Friday, December 06, 2013

Media

The story of Snowden and Greenwald's NSA leaks.
""I crave the hatred of those people," Greenwald says about the small, somewhat incestuous community of Beltway pundits, government officials, think-tank experts and other opinion-makers he targets routinely. "If you're not provoking that reaction in people, you're not provoking or challenging anyone, which means you're pointless.""
You got to love that.
"Like Bradley Manning, whose case he would later study, Snowden had an idealized view of the United States and its role in the world. He also had a gamer's sense of his own ability to beat the odds – he'd later tell Greenwald that his moral outlook had been shaped by the video games he played as a kid, in which an everyman-type battles tremendous and seemingly invulnerable forces of injustice, and prevails."
The never-mentioned, positive aspect of video games. Much like comic books.
"Snowden came to be bothered by much of what he saw in the CIA. He would later cite an operation to recruit a Swiss banker as an asset that involved getting the man arrested on drunk-driving charges. He also recalled, in an interview with The New York Times' Risen, the retaliation from a senior manager whose authority he'd once questioned. The incident arose over a flaw Snowden found in some CIA software, which he pointed out to his superiors. Rather than praising his initiative, however, one manager, who didn't appreciate such enterprising behavior, placed a critical note in his personnel file, effectively killing Snowden's chance for promotion."
That's exactly what I would expect from the kind of people attracted to and successful at government work.
""You have to learn the game," he says. "I put on a suit. I speak in sound bites. I know what I'm talking about – and I don't drone on and on. One of the main criticisms I have of Noam Chomsky is that he allowed himself to get marginalized by not ever strategizing how to prevent it. If you're an advocate and believe in political values, your obligation is to figure out how to maximize your impact."
This is why Ron Paul failed to win the 2012 nomination.
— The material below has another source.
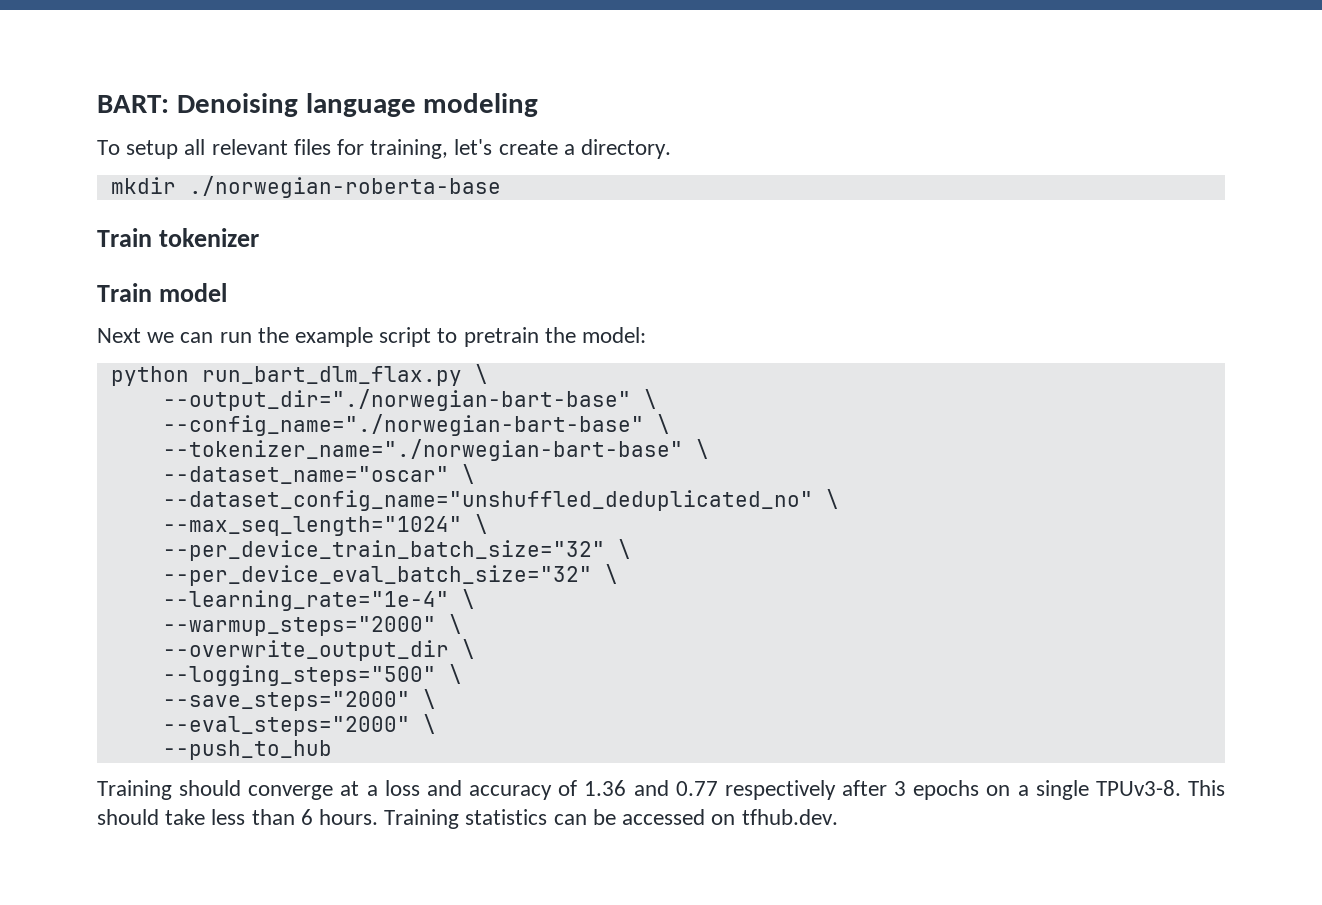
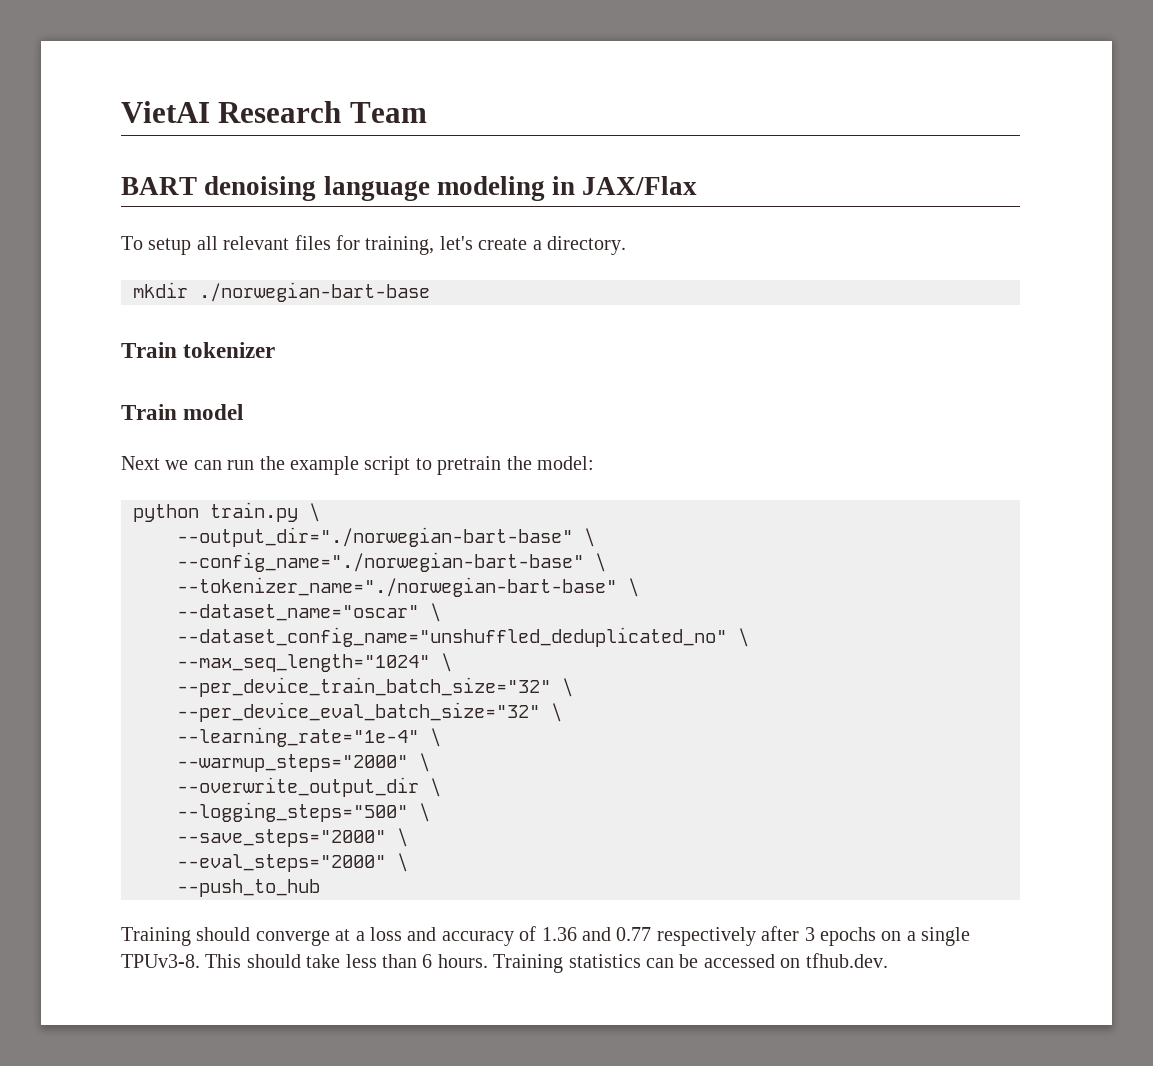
[97,93,298,117] BART: Denoising -> [121,101,427,123] [121,176,317,201] VietAI Research Team // BART denoising
(539, 105) none -> [552,176,698,195] in JAX/Flax
[188,176,501,198] ./norwegian-roberta-base -> [199,282,430,302] ./norwegian-bart-base
[201,366,462,386] run_bart_dlm_flax.py -> [210,502,298,522] train.py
Being honest, of great character and correct isn't enough. He could have adapted to the playing field of the campaign and won on those terms, but he didn't.
"Snowden, who left the CIA in 2009, was a natural fit for the NSA, which embraced the kind of problem-solving initiative his CIA bosses seemed to resent. "The NSA was very blue-collar, much more utilitarian than the CIA," says Drake. "If you could prove your chops with computers, it didn't matter what your background was, or what your grades were. We had a lot of people like Snowden at the NSA, who I hired. And there was no limit on the contracting side.""
That's because the NSA wanted to out-compete the CIA, competition is a wonderful motivator, but that philosophy is dead after Snowden.
"The more Snowden saw of the NSA's actual business – and, particularly, the more he read "true information," including a 2009 Inspector General's report detailing the Bush era's warrantless-surveillance program – the more he realized that there were actually two governments: the one that was elected, and the other, secret regime, governing in the dark. "If the highest officials in government can break the law without fearing punishment or even any repercussions at all, secret powers become tremendously dangerous.""
Good for him.
"As a result, Alexander was able to fully realize a concept, promoted by Hayden, of the NSA's "owning the Net" – gaining access to virtually everything. By February 2012, the agency had laid out its strategic vision in a five-page mission statement declaring its intention to acquire data from "anyone." One program in support of this goal, known as "Treasure Map," was so overarching it claimed to map out information from "any device, anywhere, all the time." The agency referred to the present as the "golden age of SIGINT.""
Some golden age.
"Snowden has been vague about when he decided to leak, but he has been very clear on what compelled him to act. "It was seeing a continuing litany of lies from senior officials to Congress – and therefore the American people – and the realization that Congress . . . wholly supported the lies," he said. "Seeing someone in the position of James Clapper – director of National Intelligence – baldly lying to the public without repercussion is the evidence of a subverted democracy.""
Good for him again.
"Greenwald's methods, and his unabashed denunciation of those who criticize them, have raised questions about his own agenda. "This is a carefully constructed narrative," says James Lewis of CSIS. "They've got documents pertaining to foreign spying against the U.S., but not a single one of those has been released. Instead, this is scripted to lead you to a certain outcome, that it's just the U.S. doing this. The fact that they haven't released these documents makes me very suspicious. They're spinning as much as the U.S. government is.""
All government's do it, but the US is the richest by far, and I'm sure it has the greatest capability by far. And we have seen reports about Canada spying. Greenwald is unlikely to release anything about Russia while Snowden lives there.